To move into roles outside of IT with their current employers, CIOs will need strong successors in place. "Businesses are often reluctant to have their CIO move out of their role completely," says Chuck Pappalardo, managing director of Trilogy Search Non+Profit. "Because the CIO is so good in their role, the company doesn't want to lose them."

Adds Pickett, "If we don't continue to develop our bench, we may be CIOs for a lot longer than we want to be."

Prediction: More companies will look internally to fill CIO positions.

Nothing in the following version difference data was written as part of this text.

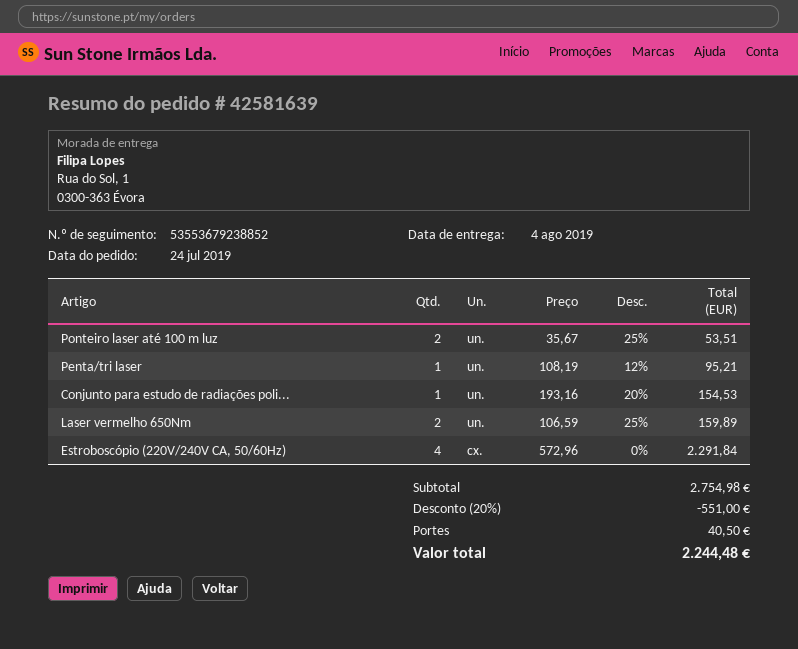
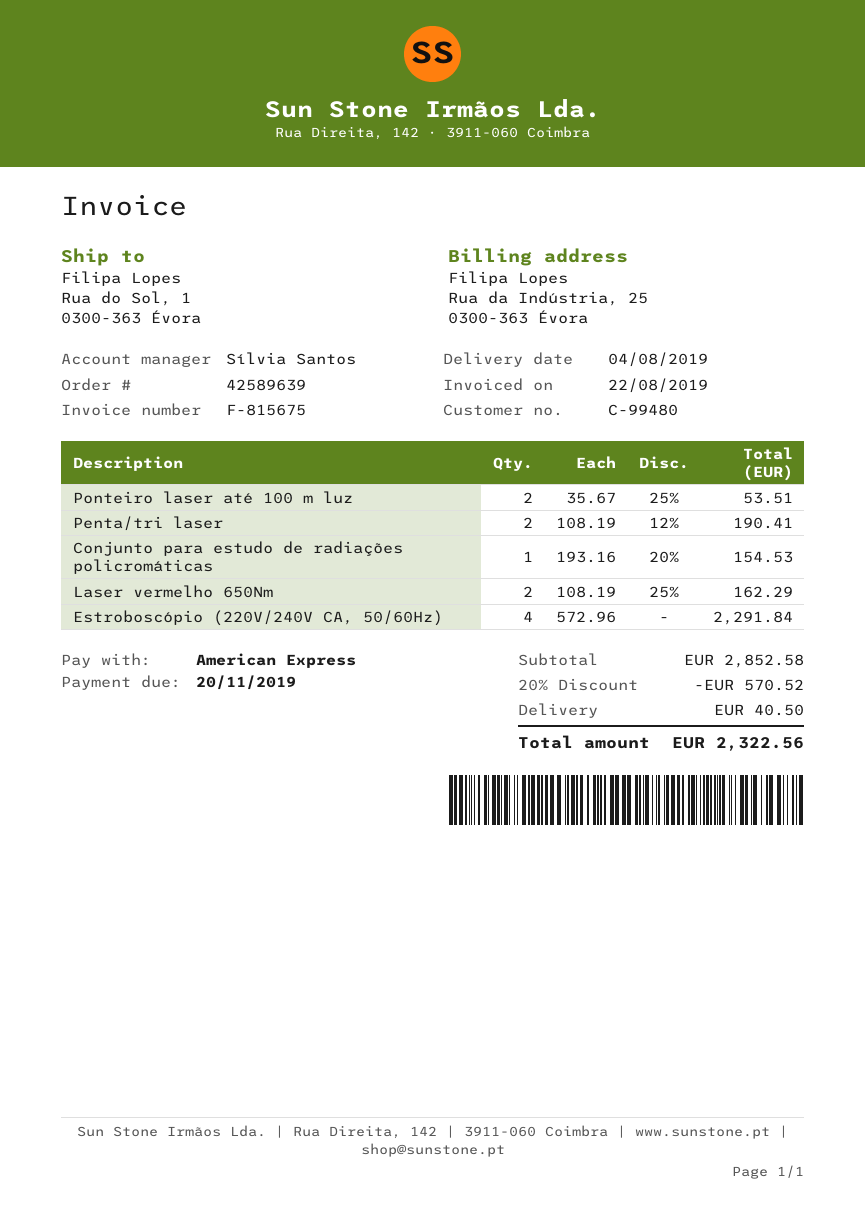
order number: 42581639 -> 42589639
Penta/tri laser: 1 x 108.19 - 12% = 95.21 -> 2 x 108.19 - 12% = 190.41
Laser vermelho 650Nm: 2 x 106.59 - 25% = 159.89 -> 2 x 108.19 - 25% = 162.29
subtotal: 2754.98 -> 2852.58
discount: 20% = 551.00 -> 20% = 570.52
total: 2244.48 -> 2322.56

DuPont appointed its vice president of information technology integrated service delivery, Phuong Tram, to succeed Robert Ridout as CIO when he retires at the end of 2007. American Specialty Health promoted Kevin Kujawa from SVP of IT to EVP and CIO earlier this month. Database marketing company Merkle named its vice president of IT, Barry Smith, as its CIO.

CTPartners' Groce says more companies are grooming internal candidates for the CIO job than looking externally for someone to fill that role because it's so strategic. They want the CIO to be someone who knows the company, understands the industry and has relationships with key business leaders — they don't want an outsider.

Fewer companies are looking externally for CIOs, adds Groce, because the pool of really talented CIOs is so small. "There are fewer CIOs for major CIO roles," he says. "The bar has been raised, and the candidate population has not always kept up with that."

Prediction: More executives with business backgrounds will move into the CIO role.

The career path to becoming CIO is changing. It used to be that a technology professional worked his way up the ladder inside IT organizations to get to there.

But Paul Horowitz, a partner with PricewaterhouseCoopers who is in charge of the company's CIO agenda, says he's starting to see a lot more business people moving into the CIO role.

This change is driven by companies' demands for business-focused CIOs who can help enterprises achieve their strategic goals and work on the same level as the rest of the senior leadership team.

It's also a way for companies to groom executives for the CEO post. Horowitz says business people come into the CIO role almost like they're on a tour of duty. Then they go back into the business, and other individuals get rotated through the CIO organization, he adds. The trend gives credibility to the CIO role. It says that being CIO is an important stepping stone on the way to becoming CEO.